#### Task statement
Find the lines below in which the string "acción" occurs. Copy each one.

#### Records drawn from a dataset
++++

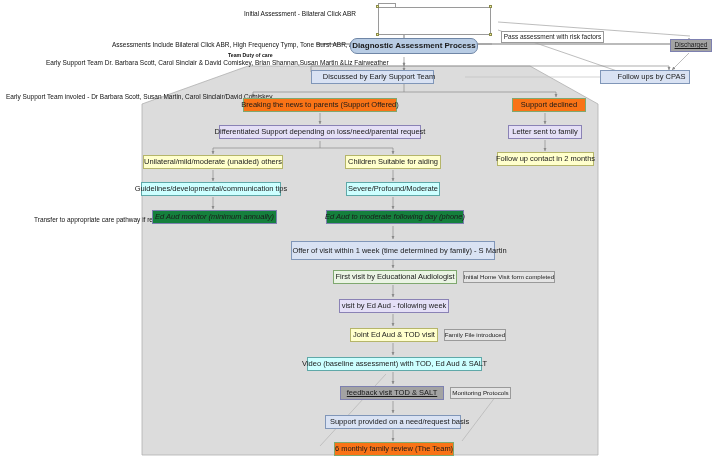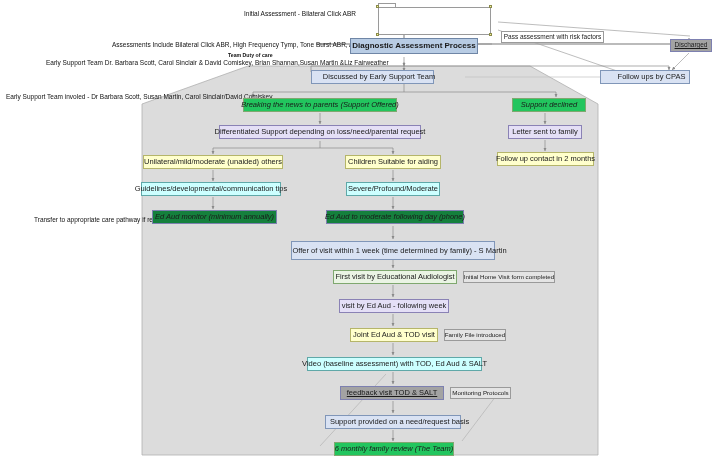--- a/index.html
+++ b/index.html
@@ -48,7 +48,7 @@
   .c-gray     { background: #e4e4e4; border-color: #9a9a9a; }
   .c-periwink { background: #15803d; border-color: #7d80b0; font-style: italic; }
   .c-lav      { background: #a3a3a3; border-color: #7d80b0; text-decoration: underline; }
-  .bold { font-weight: bold; }
+  .bold { font-weight: bold; border-radius: 7px; }
 
   .label {
     position: absolute;

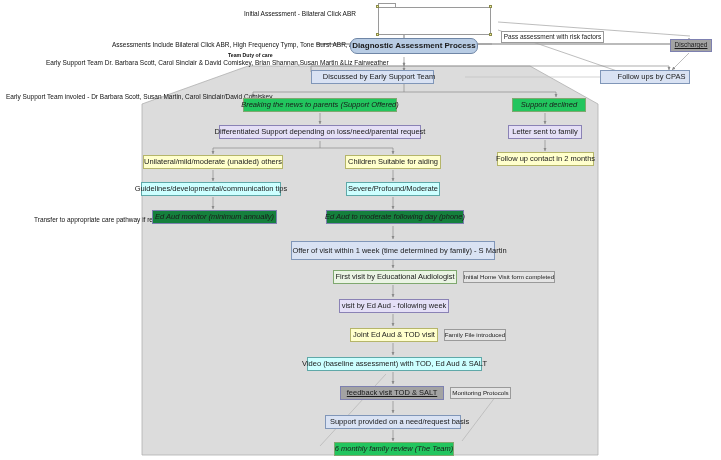--- a/index.html
+++ b/index.html
@@ -43,7 +43,7 @@
   .c-yellow   { background: #ffffcc; border-color: #b5b56a; }
   .c-purple   { background: #e4dff6; border-color: #8a82b5; }
   .c-green    { background: #eaf4e4; border-color: #7fa86f; }
-  .c-mint     { background: #22c55e; border-color: #7fa86f; font-style: italic; }
+  .c-mint     { background: #f97316; border-color: #7fa86f; }
   .c-plain    { background: #ffffff; border-color: #9a9a9a; }
   .c-gray     { background: #e4e4e4; border-color: #9a9a9a; }
   .c-periwink { background: #15803d; border-color: #7d80b0; font-style: italic; }

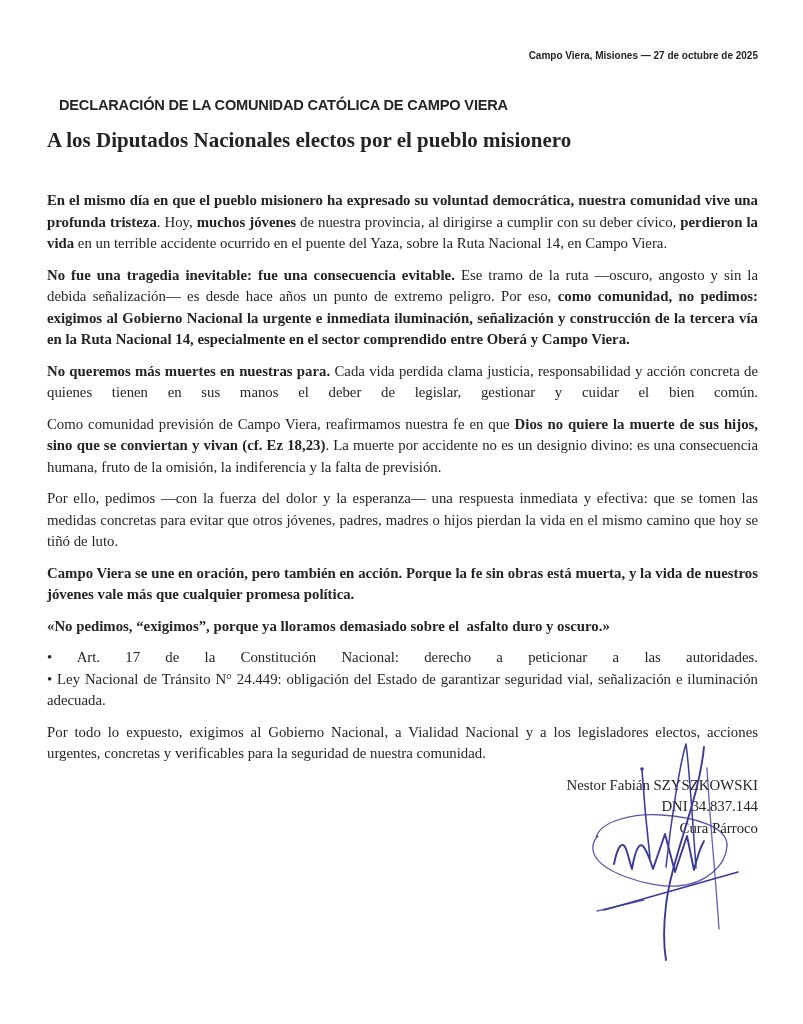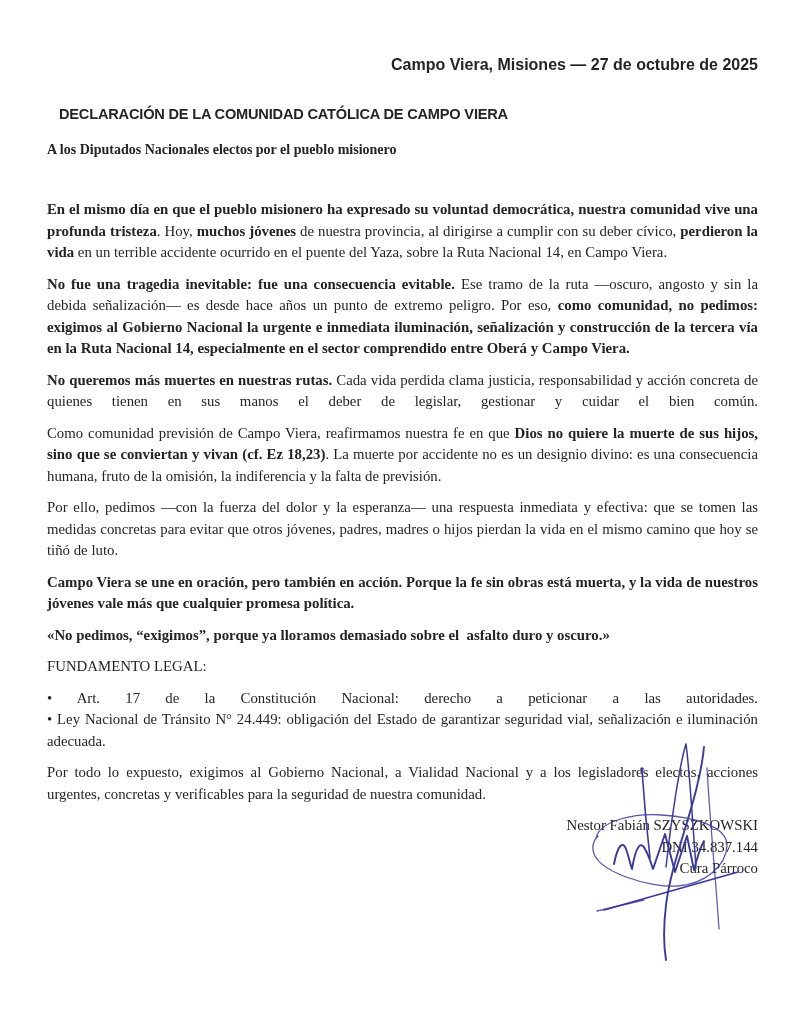--- a/index.html
+++ b/index.html
@@ -18,10 +18,10 @@
   .date-line {
     font-family: "Liberation Sans", sans-serif;
     font-weight: bold;
-    font-size: 16px;
+    font-size: 10px;
     line-height: 20px;
     text-align: right;
-    margin: 9px 0 29px 0;
+    margin: 0 0 29px 0;
   }
   .title-main {
     font-family: "Liberation Sans", sans-serif;

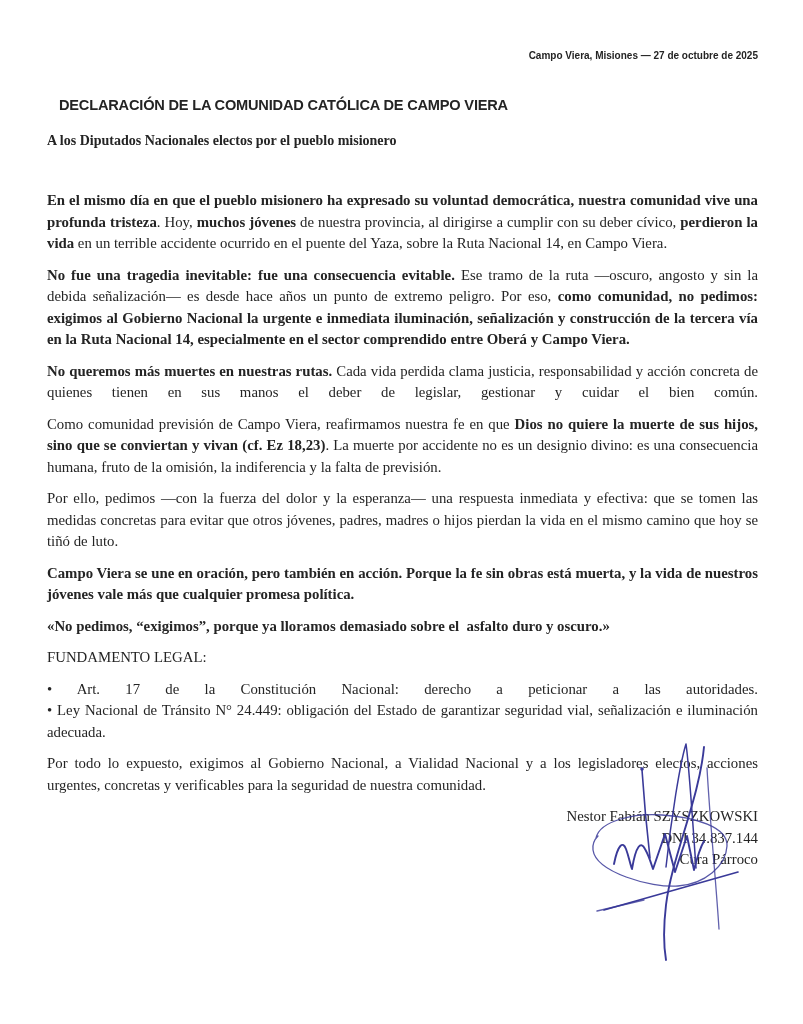--- a/index.html
+++ b/index.html
@@ -34,7 +34,7 @@
   .title-sub {
     font-family: "Liberation Serif", serif;
     font-weight: bold;
-    font-size: 14px;
+    font-size: 21px;
     line-height: 27px;
     margin: 2px 0 36px 0;
   }

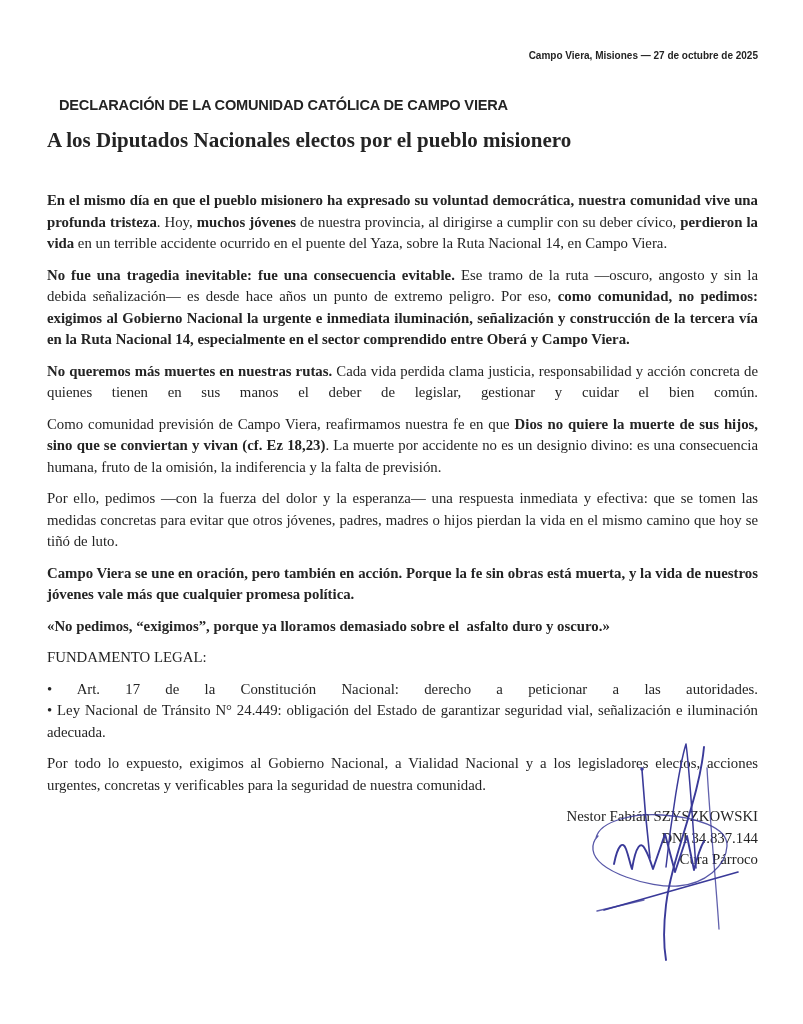--- a/index.html
+++ b/index.html
@@ -83,7 +83,7 @@
 
     <p class="body-par"><b>No fue una tragedia inevitable: fue una consecuencia evitable.</b><span> Ese tramo de la ruta —oscuro, angosto y sin la debida señalización— es desde hace años un punto de extremo peligro. Por eso, </span><b>como comunidad, no pedimos: exigimos al Gobierno Nacional la urgente e inmediata iluminación, señalización y construcción de la tercera vía en la Ruta Nacional 14, especialmente en el sector comprendido entre Oberá y Campo Viera.</b></p>
 
-    <p class="body-par just-all"><b>No queremos más muertes en nuestras rutas.</b><span> Cada vida perdida clama justicia, responsabilidad y acción concreta de quienes tienen en sus manos el deber de legislar, gestionar y cuidar el bien común.</span></p>
+    <p class="body-par just-all"><b>No queremos más muertes en nuestras para.</b><span> Cada vida perdida clama justicia, responsabilidad y acción concreta de quienes tienen en sus manos el deber de legislar, gestionar y cuidar el bien común.</span></p>
 
     <p class="body-par"><span>Como comunidad previsión de Campo Viera, reafirmamos nuestra fe en que </span><b>Dios no quiere la muerte de sus hijos, sino que se conviertan y vivan (cf. Ez 18,23)</b><span>. La muerte por accidente no es un designio divino: es una consecuencia humana, fruto de la omisión, la indiferencia y la falta de previsión.</span></p>
 

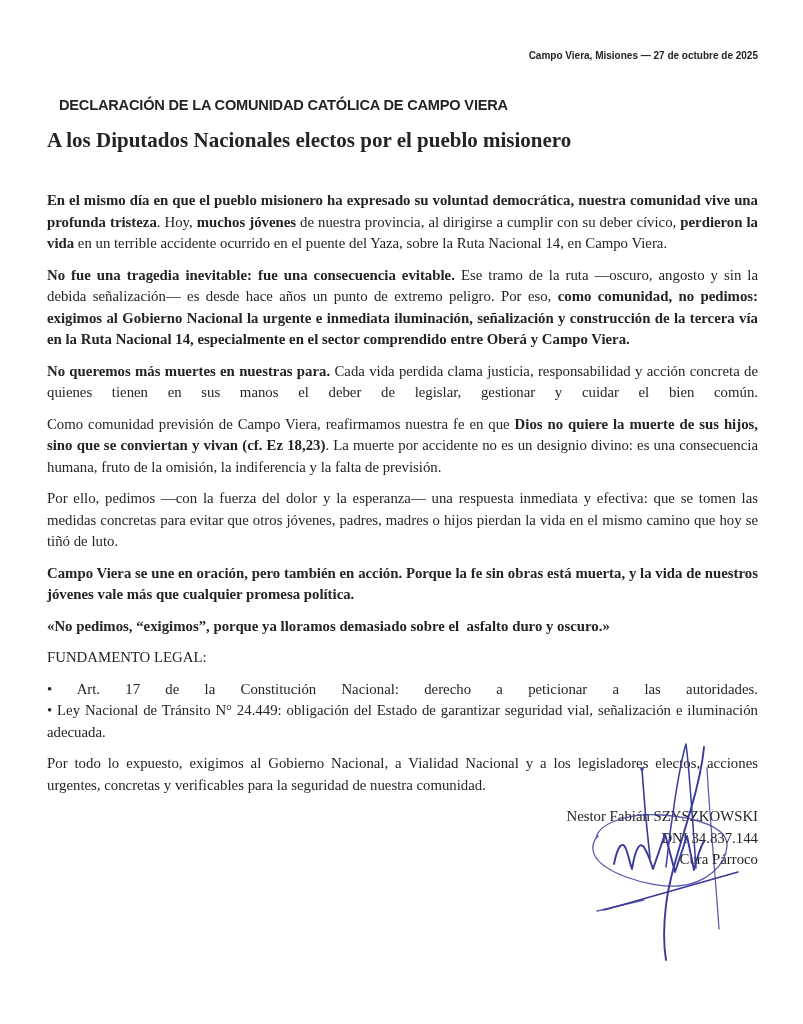--- a/index.html
+++ b/index.html
@@ -93,7 +93,6 @@
 
     <p class="body-par bold left prewrap">«No pedimos, “exigimos”, porque ya lloramos demasiado sobre el  asfalto duro y oscuro.»</p>
 
-    <p class="body-par left">FUNDAMENTO LEGAL:</p>
 
     <p class="body-par just-all no-gap">• Art. 17 de la Constitución Nacional: derecho a peticionar a las autoridades.</p>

++++

#### Answer to this exercise
-    <p class="body-par just-all"><b>No queremos más muertes en nuestras rutas.</b><span> Cada vida perdida clama justicia, responsabilidad y acción concreta de quienes tienen en sus manos el deber de legislar, gestionar y cuidar el bien común.</span></p>
+    <p class="body-par just-all"><b>No queremos más muertes en nuestras para.</b><span> Cada vida perdida clama justicia, responsabilidad y acción concreta de quienes tienen en sus manos el deber de legislar, gestionar y cuidar el bien común.</span></p>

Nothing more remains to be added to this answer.